Há dois dias ele fora deixado naquele centro hospitalar, quase inconsciente, com um corte profundo no ombro esquerdo. Nada encontraram em seus bolsos, exceto um pergaminho costurado no forro do casaco, sobre o qual havia uma série de símbolos cujo significado a polícia francesa não conseguira encontrar.

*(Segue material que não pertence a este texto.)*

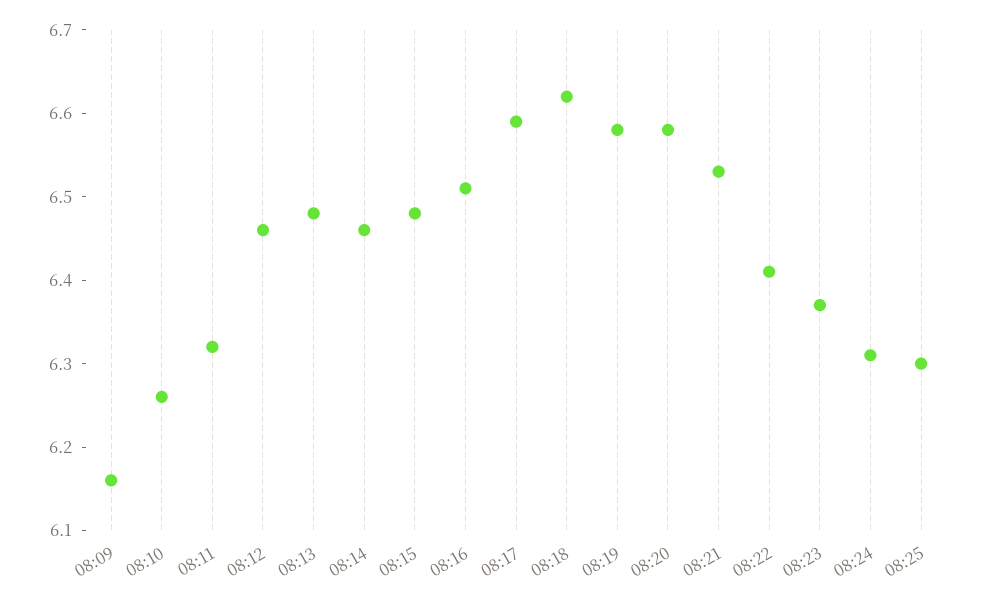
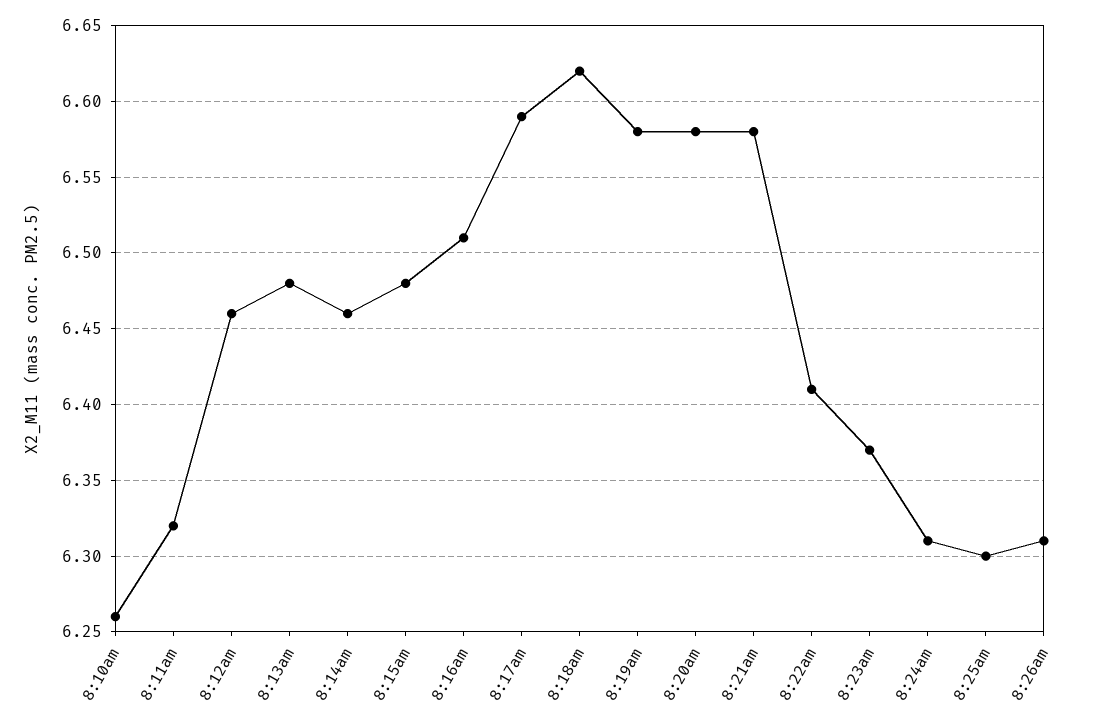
08:09: 6.16 -> none
08:21: 6.53 -> 6.58
8:26am: none -> 6.31

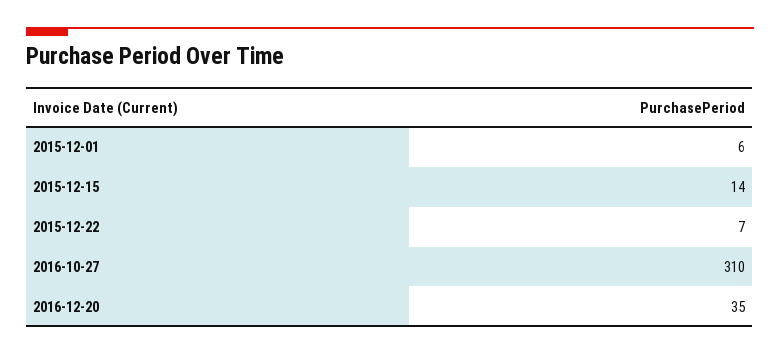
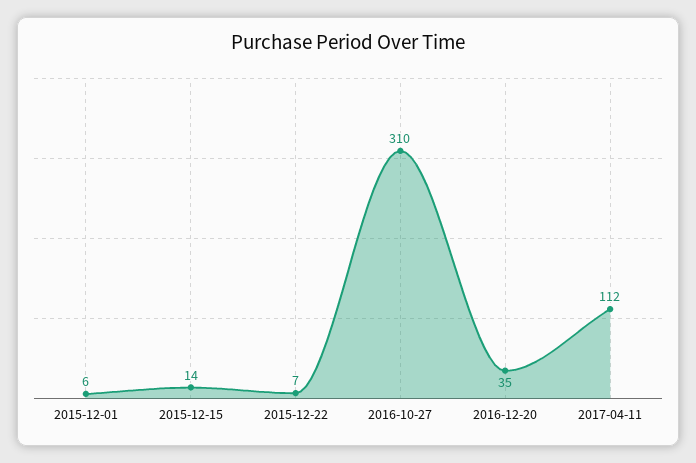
2017-04-11: none -> 112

Quando os bombeiros, chamados por um transeunte, chegaram ao local onde o adolescente foi atacado, encontraram-no ferido, porém ainda consciente. Um pouco mais adiante havia uma mulher caída no chão, com lacerações na cabeça, mas em uma fração de segundos ela desapareceu sem que alguém pudesse dizer o que houve, ou se lembrasse com exatidão do ocorrido. O garoto foi levado para o hospital mais próximo.

— O que aconteceu? Onde está Mina? — perguntou ele ao acordar de um longo e profundo sono, na manhã seguinte.

— Bom dia, jovem — uma enfermeira, aproximando-se do leito, sorriu amável. — Trouxe-lhe algo. Você consegue se levantar?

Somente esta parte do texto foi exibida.